Paul Blair

No. 68
- Position: Offensive tackle

Personal information
- Born: March 8, 1963 (age 63) Edmond, Oklahoma, U.S.
- Listed height: 6 ft 4 in (1.93 m)
- Listed weight: 295 lb (134 kg)

Career information
- High school: Edmond Memorial (OK)
- College: Oklahoma State
- NFL draft: 1986: 4th round, 110th overall pick

Career history
- Chicago Bears (1986–1988); Denver Broncos (1989)*; Minnesota Vikings (1989–1990);
- * Offseason or practice squad member only

Awards and highlights
- 2× First-team All-Big Eight (1984, 1985);

Career NFL statistics
- Games played: 26
- Games started: 2
- Stats at Pro Football Reference

= Paul Blair (American football, born 1963) =

American football player (born 1963)

Paul Kevin Blair (born March 8, 1963) is an American Christian pastor and former professional football player who played as an offensive tackle in the National Football League (NFL) from 1986 to 1990. Born in Edmond, Oklahoma, he attended Edmond Memorial High School and Oklahoma State University, before being selected by the Chicago Bears in the fourth round of the 1986 NFL draft. He played in 14 games in his rookie season for the defending Super Bowl champions, as the team went 14–2 and reached the playoffs for a third season in a row. He played 11 more times the following season, including the only postseason appearance of his career against the Washington Redskins, but did not play in 1988 and left for the Denver Broncos in 1989; however, he did not play that season either, and joined the Minnesota Vikings for the 1990 season.
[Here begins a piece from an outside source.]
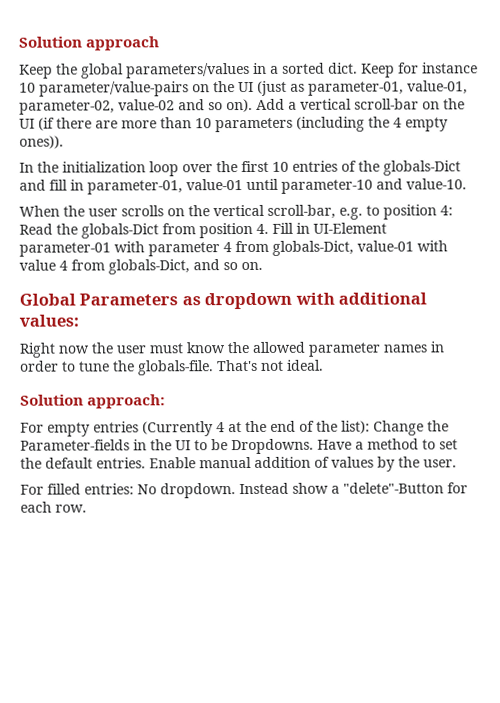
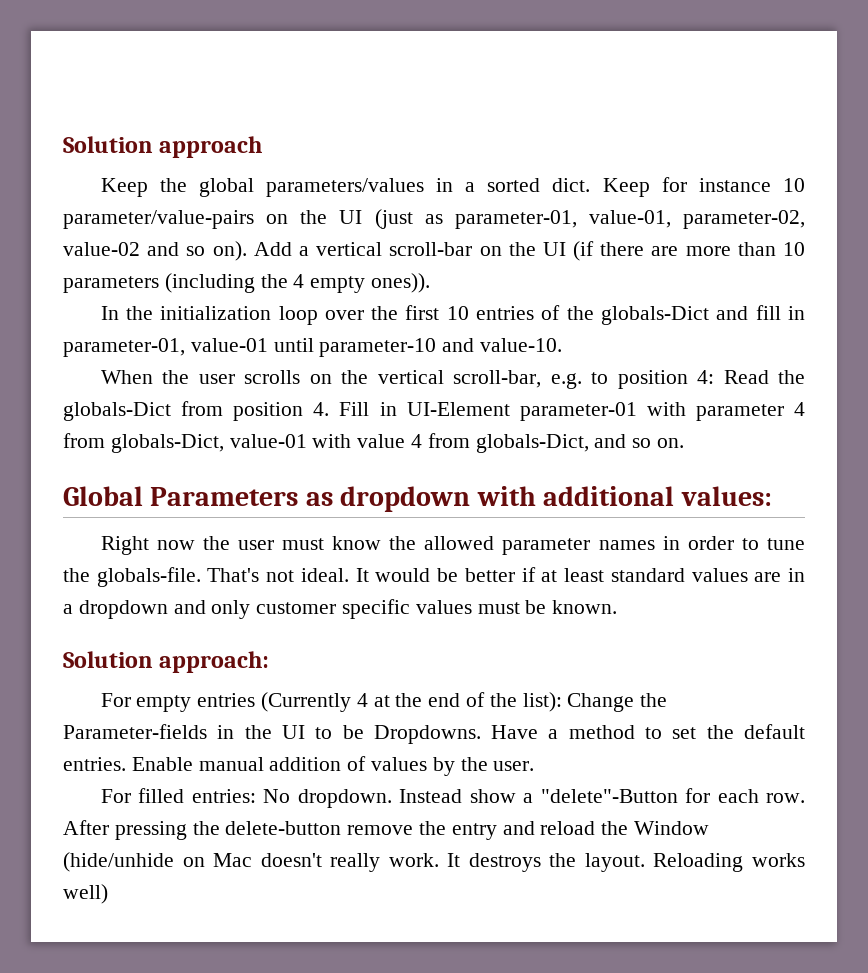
+ It would be better if at least standard values are in a dropdown and only customer specific values must be known.
+ After pressing the delete-button remove the entry and reload the Window (hide/unhide on Mac doesn't really work. It destroys the layout. Reloading works well)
There he played in just two games before a knee injury forced him to retire from football.

After his retirement, Blair followed in his father's footsteps and became a Christian pastor, but also remained involved in football as a broadcaster, announcing Oklahoma high school football games with former University of Oklahoma placekicker Tim Lashar, and also analyzing college football games for an Oklahoma City television station.